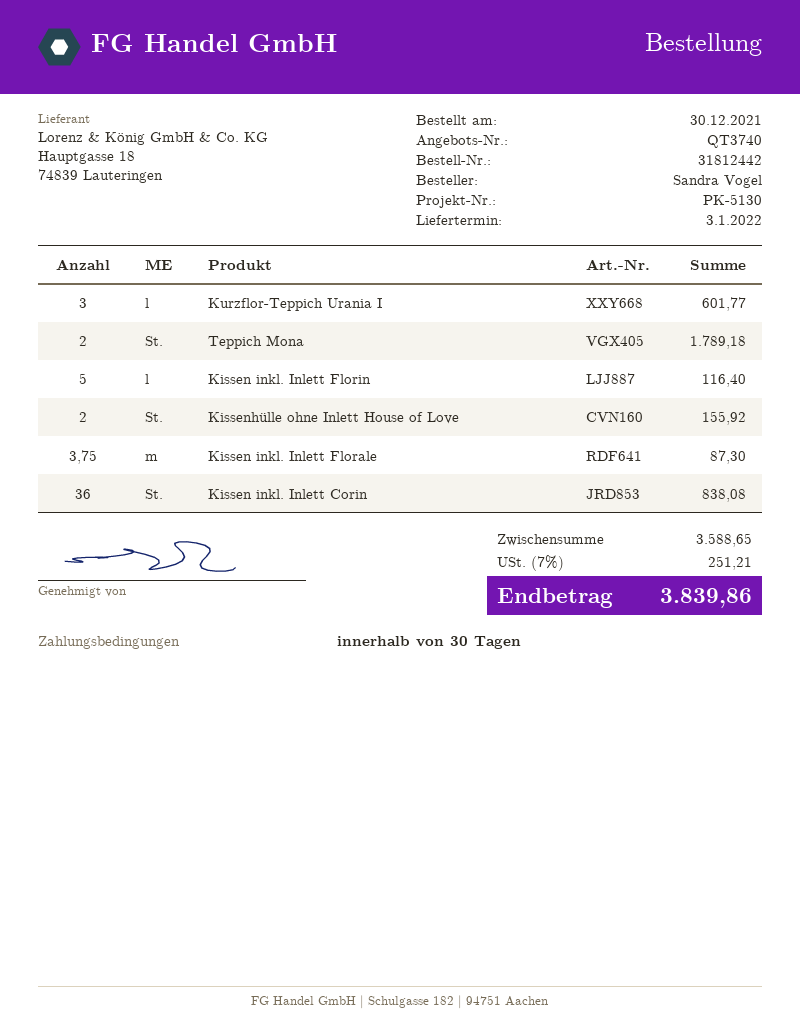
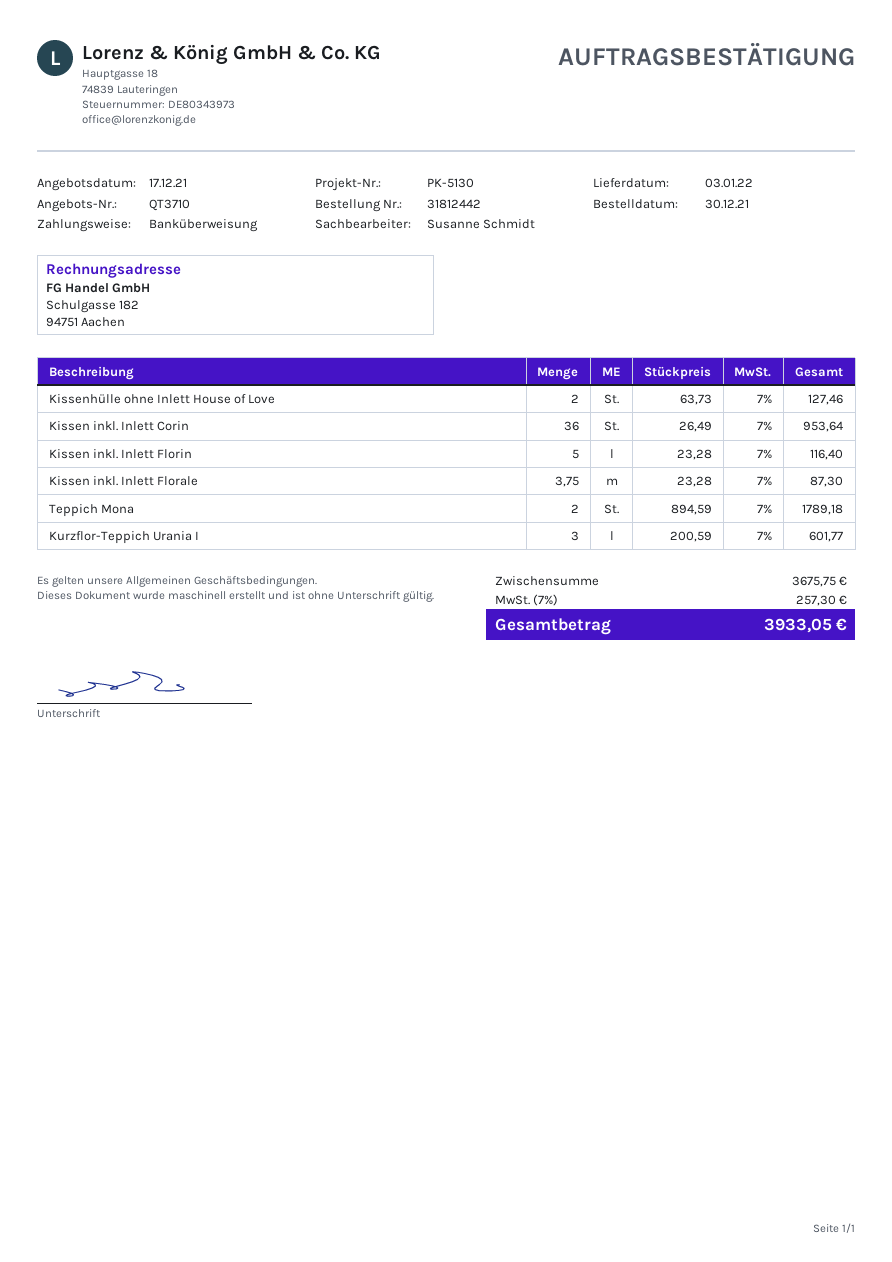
quote number: QT3740 -> QT3710
Kissenhülle ohne Inlett House of Love: 2 for 155.92 -> 2 for 127.46
Kissen inkl. Inlett Corin: 36 for 838.08 -> 36 for 953.64
subtotal: 3588.65 -> 3675.75
tax: 7% = 251.21 -> 7% = 257.30
total: 3839.86 -> 3933.05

● What is expected
The answer should be nothing more than the lines from the one with "Kissenhülle ohne Inlett" through the end of the entries, restated word for word.

● Task solution
Kissenhülle ohne Inlett House of Love: 2 for 155.92 -> 2 for 127.46
Kissen inkl. Inlett Corin: 36 for 838.08 -> 36 for 953.64
subtotal: 3588.65 -> 3675.75
tax: 7% = 251.21 -> 7% = 257.30
total: 3839.86 -> 3933.05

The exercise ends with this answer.